1986年:天空の城ラピュタ(オリジナル)
1988年:火垂るの墓 野坂昭如
:となりのトトロ(オリジナル)
1989年:魔女の宅急便 角野栄子・林明子
1991年:おもひでぽろぽろ 岡本螢・刀根夕子
1992年:紅の豚(オリジナル)
1993年:海がきこえる 氷室冴子
1994年:平成狸合戦ぽんぽこ(オリジナル)
1995年:耳をすませば 柊あおい
1997年:もののけ姫(オリジナル)
1999年:ホーホケキョ となりの山田くん いしいひさいち
2001年:千と千尋の神隠し(オリジナル)
2002年:猫の恩返し 柊あおい
2004年:ハウルの動く城 ダイアナ・ウィン・ジョーンズ
2006年:ゲド戦記 アーシュラ・K・ル=グィン
2008年:崖の上のポニョ(オリジナル)
2010年:借りぐらしのアリエッティ メアリー・ノートン
2011年:コクリコ坂から 佐山哲郎・高橋千鶴
2013年:風立ちぬ(オリジナル)
:かぐや姫の物語 原作者不詳
2014年:思い出のマーニー ジョーン・G・ロビンソン
(※)『風の谷のナウシカ』(1984年)は、しばしばジブリ作品として扱われますが、厳密には同スタジオ設立以前、トップクラフトというスタジオでつくられた作品です。
全21作のうち、オリジナルが8本。原作(『竹取物語』)があるにはあるが、誰が書いたか分からないのが1本。で、残り12本について、原作者の性別を見ると…女性の原作に基づいたものが9本半!「半」というのは、2011年の『コクリコ坂から』の原作が、佐山哲郎さんと高橋千鶴さんの男女共作になっているからです。
ひきかえ男性原作は、わずか2本半にすぎません。1988年の『火垂るの墓』と、1999年の『ホーホケキョ となりの山田くん』、そして『コクリコ坂から』の半分。原作者の数にいたっては、男性3人にたいして女性11人です。どう考えても、完全なる紅組優位ではありませんか。
しかるに。このリストからは、二つの興味深い傾向が見て取れます。
Next: 原作者リストから読み解ける、2つの興味深い傾向
1)スタジオジブリが女性原作をどんどん取り上げるようになるのは、1990年代以後の現象である。
1980年代につくられた4本のうち、原作があるのは『火垂るの墓』と『魔女の宅急便』の2本。男性原作と女性原作が1本ずつとなっているので、とくに女性優位とは言えません。まあ原作者の数では、男性1人にたいして女性2人ですけどね。

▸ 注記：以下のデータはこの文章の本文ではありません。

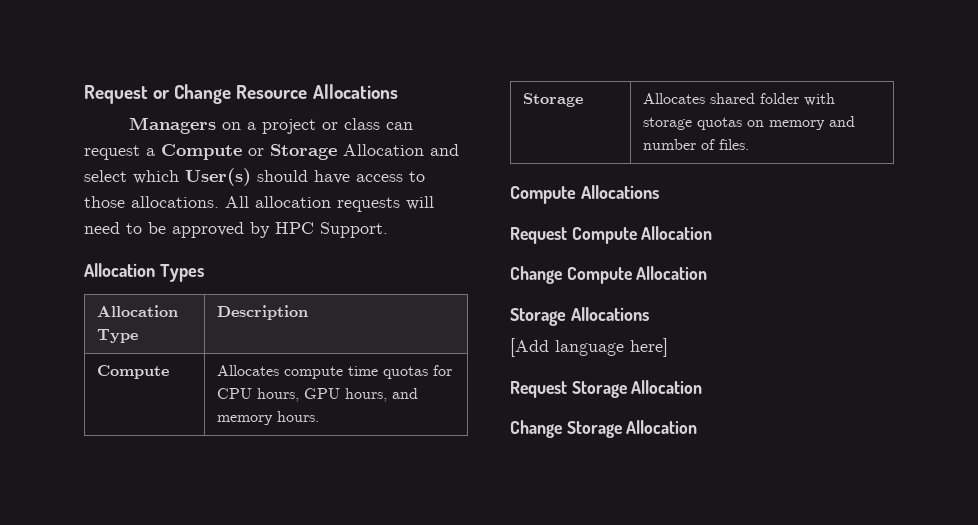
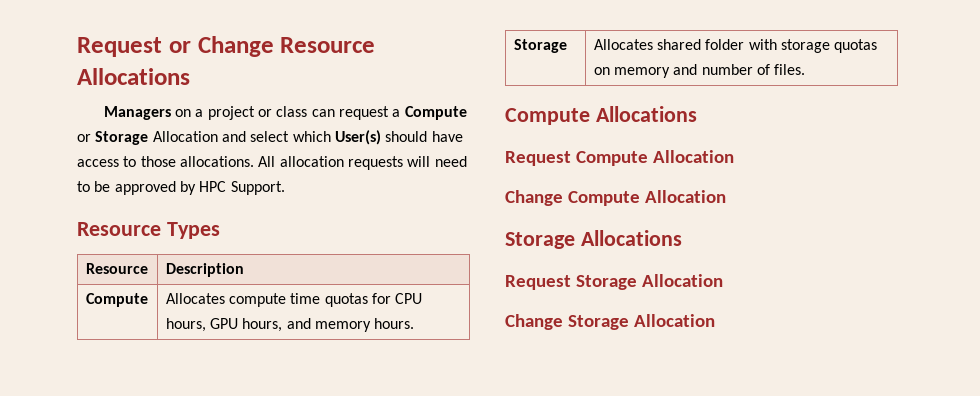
- Allocation Types
+ Resource Types
- Allocation Type | Description
+ Resource | Description
- [Add language here]

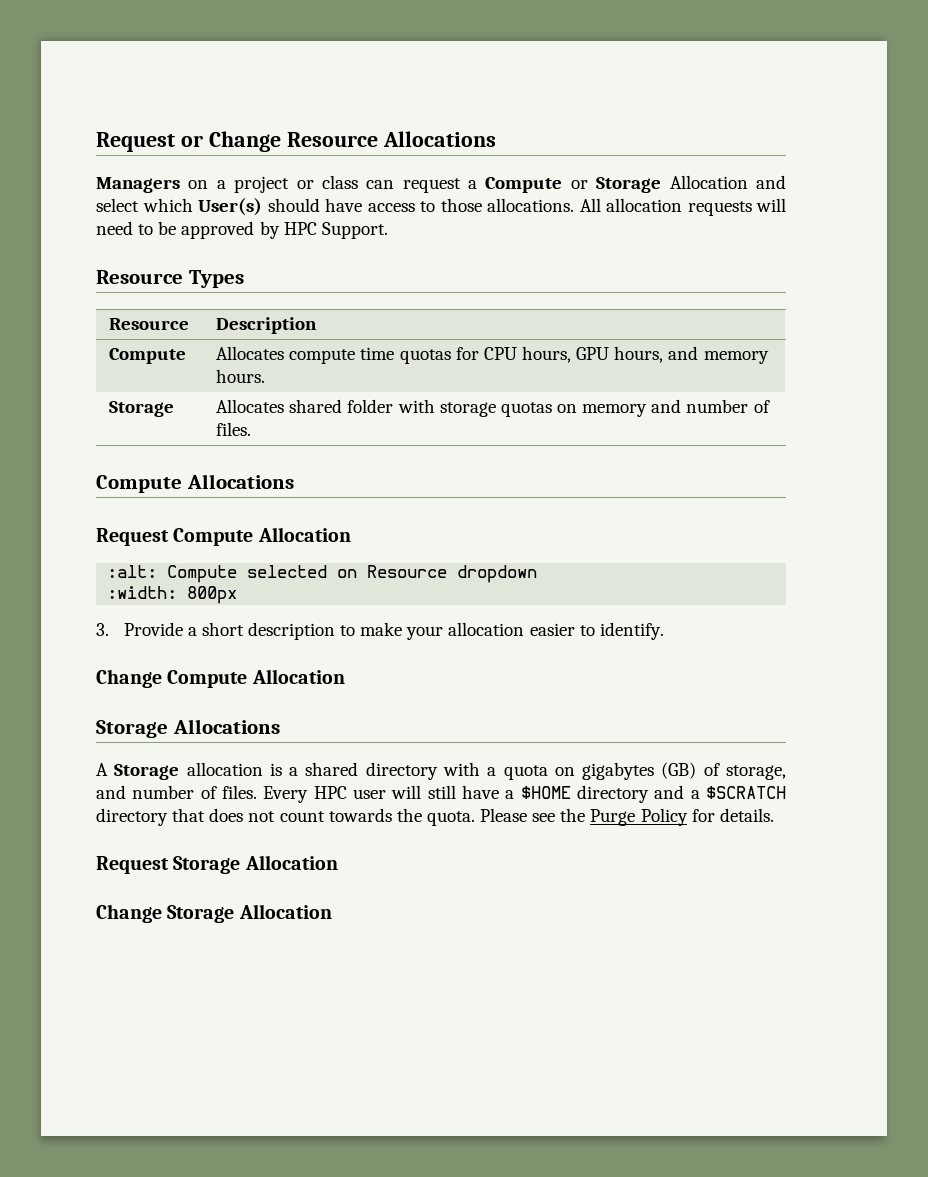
+ :alt: Compute selected on Resource dropdown
+ :width: 800px
+ 3. Provide a short description to make your allocation easier to identify.
+ A Storage allocation is a shared directory with a quota on gigabytes (GB) of storage, and number of files. Every HPC user will still have a $HOME directory and a $SCRATCH directory that does not count towards the quota. Please see the Purge Policy for details.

これが1990年代になると、原作もの4本のうち、3本が女性原作で、男性原作は1本のみ。2000年代以後は、原作もの6本(※)のうち、なんと5本半が女性原作です。
(※)2013年の『かぐや姫の物語』は、原作者不詳につき含めていません。以下同様。

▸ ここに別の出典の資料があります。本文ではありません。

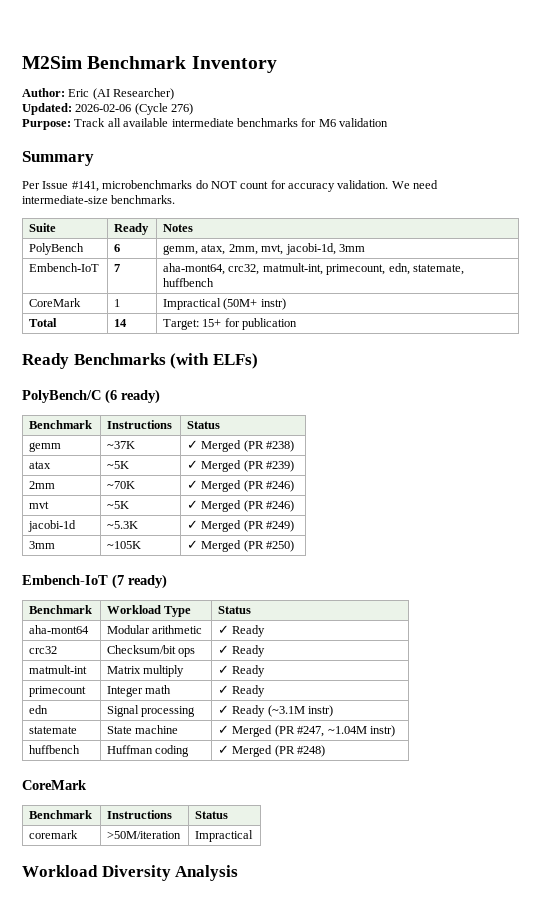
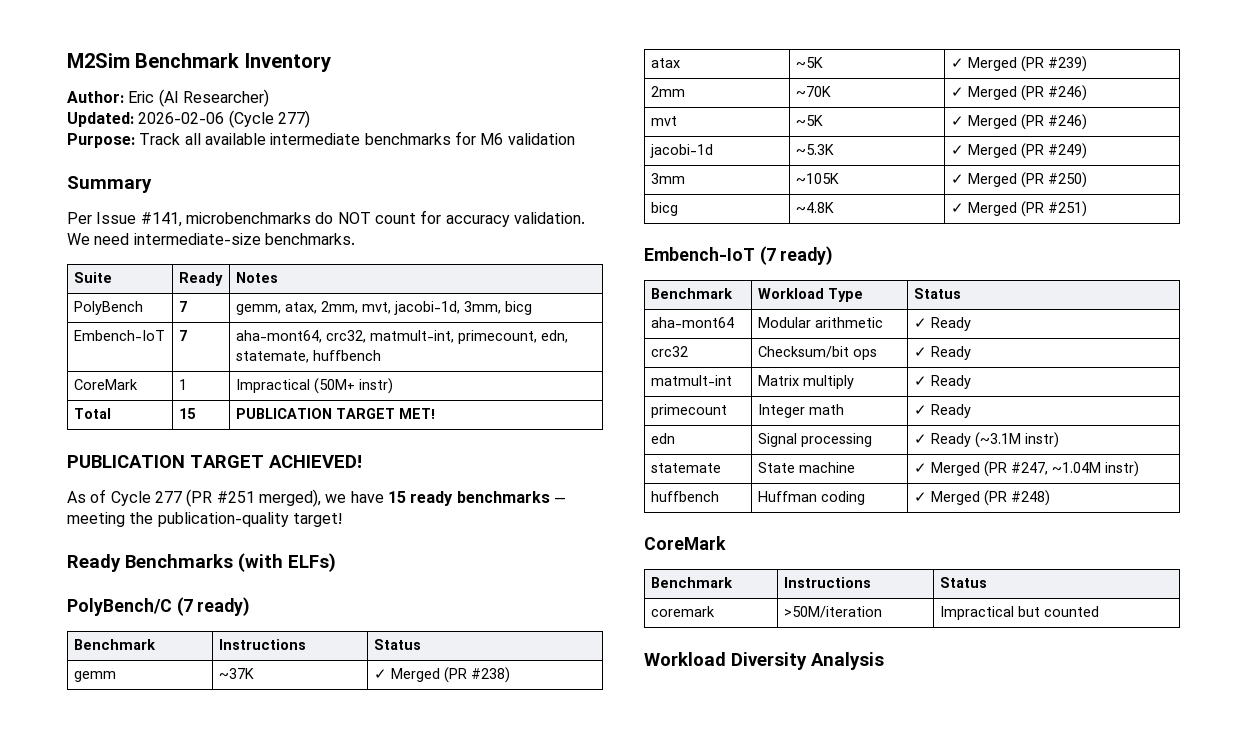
- Updated: 2026-02-06 (Cycle 276)
+ Updated: 2026-02-06 (Cycle 277)
- PolyBench | 6 | gemm, atax, 2mm, mvt, jacobi-1d, 3mm
+ PolyBench | 7 | gemm, atax, 2mm, mvt, jacobi-1d, 3mm, bicg
- Total | 14 | Target: 15+ for publication
+ Total | 15 | PUBLICATION TARGET MET!
+ PUBLICATION TARGET ACHIEVED!
+ As of Cycle 277 (PR #251 merged), we have 15 ready benchmarks — meeting the publication-quality target!
- PolyBench/C (6 ready)
+ PolyBench/C (7 ready)
+ bicg | ~4.8K | ✓ Merged (PR #251)
- coremark | >50M/iteration | Impractical
+ coremark | >50M/iteration | Impractical but counted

2)しかも2000年代半ばあたりから、外国人女性の原作が主流となる。
2004年の『ハウルの動く城』以前、スタジオジブリ作品で外国人の原作に基づいたものはありません。けれども次の10年間を見ると、原作もの5本のうち、4本までが外国人女性原作。アーシュラ・K・ル=グィン以外の3人が、そろってイギリス人なのも注目されますが、この点は脇に置きましょう。
すなわち原作者の性別および国籍から判断するかぎり、スタジオジブリ作品には1990年代に「女性化」が生じ、それが2000年代半ばから「外国人女性化」(=非日本化)に発展したと言わねばなりません。過去25年間の日本社会の変化に照らしたとき、ここには非常に意味深長なものがあるのではないでしょうか?
ちなみに。この9月に公開されるスタジオジブリの最新作『レッドタートル ある島の物語』の監督は、オランダ出身のマイケル・デュドク・ドゥ・ヴィット。女性でこそありませんが、非日本化が起きています。
ついでに『レッドタートル』、ジブリが製作に加わっているものの、プリマ・リネア・プロダクションズという海外スタジオの制作ですので、今までの自社制作作品とは大きく異なります。ジブリ自体の制作部門は2014年に解体されていますし、その後、復活したという話も聞きません。これもまた意味深長ではないでしょうか?